Note that the effective sample sizes (ESSs) for some of the logged quantities are small (ESSs less than 100 will be highlighted in red by Tracer). This is not good. A low ESS means that the trace contained a lot of correlated samples and thus may not represent the posterior distribution well. In the bottom right of the window is a frequency plot of the samples which is expected given the low ESSs is extremely rough.

Tracer

TreeAnnotator

BEAST also produces a sample of plausible trees along its sample of parameter estimates. These need to be summarized using the program TreeAnnotator. This will take the set of trees and find the maximum clade credibility tree. It will then annotate this summary tree with the mean ages of all the nodes and the HPD ranges. It will also calculate the posterior clade probability for each node and the mean rate of each lineage and the HPD ranges.

Run TreeAnnotator:

  • Linux: Open the command line and type treeannotator. If the program is not in the path type the full path to the program (e.g. /home/user/BEAST/bin/treeannotator where BEAST is the BEAST distribution folder).
  • Mac: Double click the TreeAnnotator.app in the Applications folder.
  • Windows: Double click the TreeAnnotator.exe.

We will discard the first 100 trees (There are 1000 trees in total since the chain length was 2x106 and we logged samples every 2000 iteration).

Set it up to look like this:

TreeAnnotator

FigTree

After all these efforts it is now time to look at a tree.

Run FigTree:

  • Linux: Open the command line and type figtree. If the program is not in the path type the full path to the program (e.g. /home/user/FigTree/bin/figtree where FigTree is the BEAST distribution folder).
  • Mac: Double click the FigTree.app in the Applications folder.
  • Windows: Double click the FigTree.exe.

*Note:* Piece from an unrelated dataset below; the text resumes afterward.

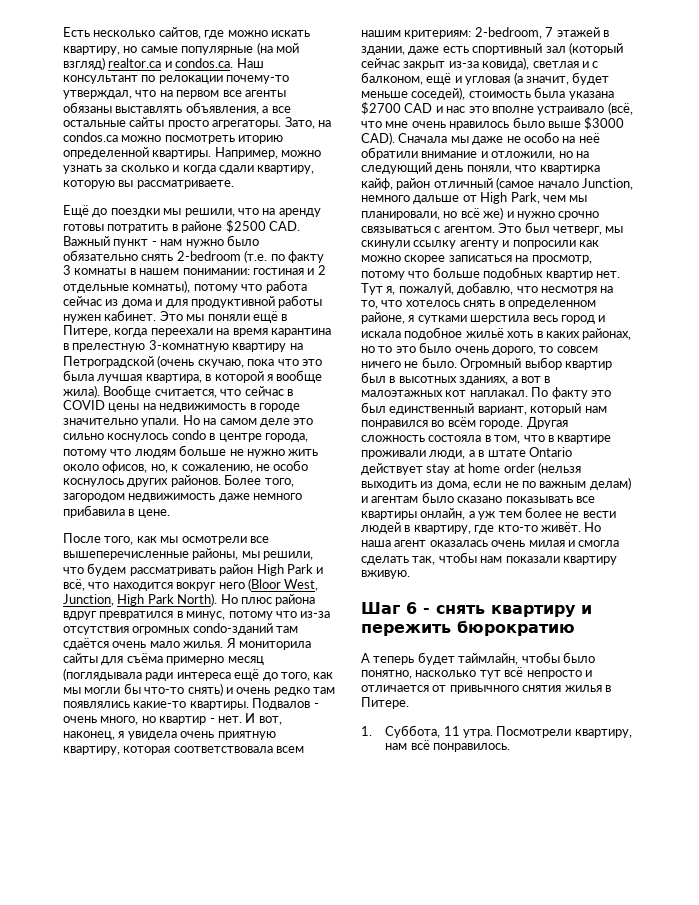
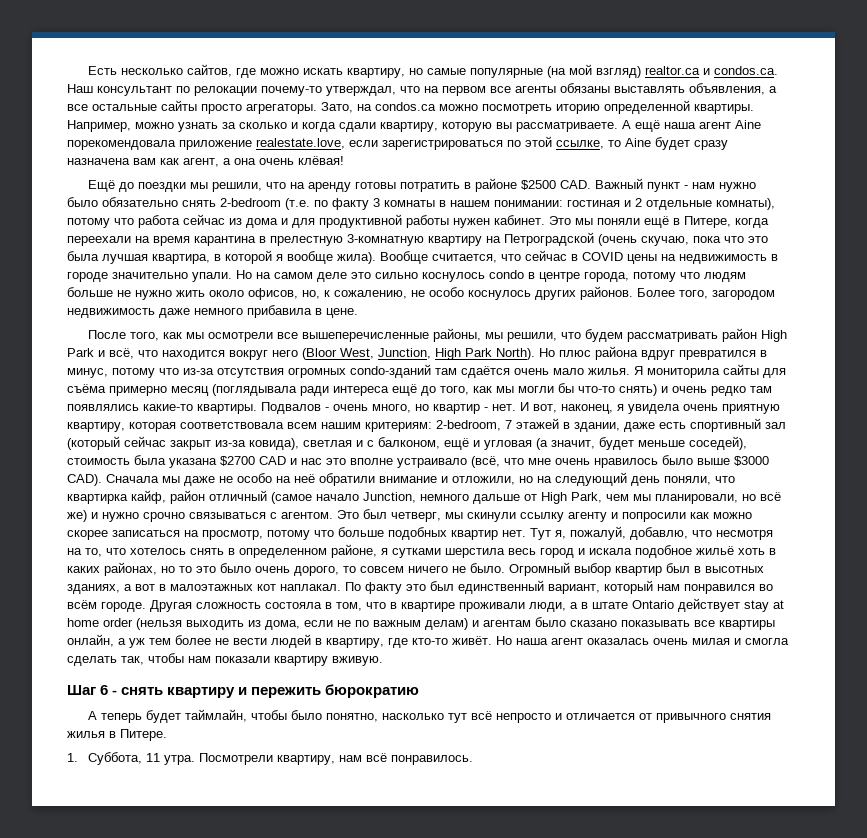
(234, 184) none -> [622,120,761,132] [67,136,728,150] [67,156,344,167] А ещё наша агент Aine порекомендовала приложение realestate.love, если зарегистрироваться по этой ссылке, то Aine будет сразу назначена вам как агент, а она очень клёвая!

Open the Flu-annotated.tree. By default FigTree does not show much information and you will have to play with the different options to get more information out of it.

Tree in FigTree

Try to do the following to improve your tree:

  • Select Node Bars on the left hand side and click on the triangle to show/hide options. Choose height_95%_HPD. This will show you graphically the credibility interval calculated by TreeAnnotator.
  • Select Branch Labels on the left hand side if you want to display information above a branch. Click on the triangle to show/hide options. Choose rate if you want to see the mean rate, rate_95%_HPD for the credibility interval. Other things can be displayed and the name is usually self explanatory. Node Labels is very similar to Branch Labels but the information is going to be displayed on the right of the node.
  • Select Scale axis to show a grid and a scale bar in unit of time. Show more option by clicking on the triangle and select Reverse axis. In order to have the right scale go to Time Scale and type in 2005 in Offset by and change 1.0 to -1.0 for Scale factor

There are many another options including coloring branches/taxa, ordering branches automatically or manually, different tree layouts, collapsing clades... Explore!

Better tree in FigTree

Conclusion and Resources

This practical only scratches the surface of the analyses that are possible to undertake using BEAST. It has hopefully provided a relatively gentle introduction to the fundamental steps that will be common to all BEAST analyses and provide a basis for more challenging investigations. BEAST is an ongoing development project with new models and techniques being added on a regular basis. The BEAST website provides details of the mailing list that is used to announce new features and to discuss the use of the package. The website also contains a list of tutorials and recipes to answer particular evolutionary questions using BEAST as well as a description of the XML input format, common questions and error messages.

References

  • Drummond AJ, Ho SYW, Phillips MJ & Rambaut A (2006) Relaxed Phylogenetics and Dating with Confidence. PLoS Biology 4, e88.
  • Drummond AJ, Suchard MA, Xie D & Rambaut A (2012) Bayesian phylogenetics with BEAUti and the BEAST 1.7. Molecular Biology And Evolution, 29: 1969-1973.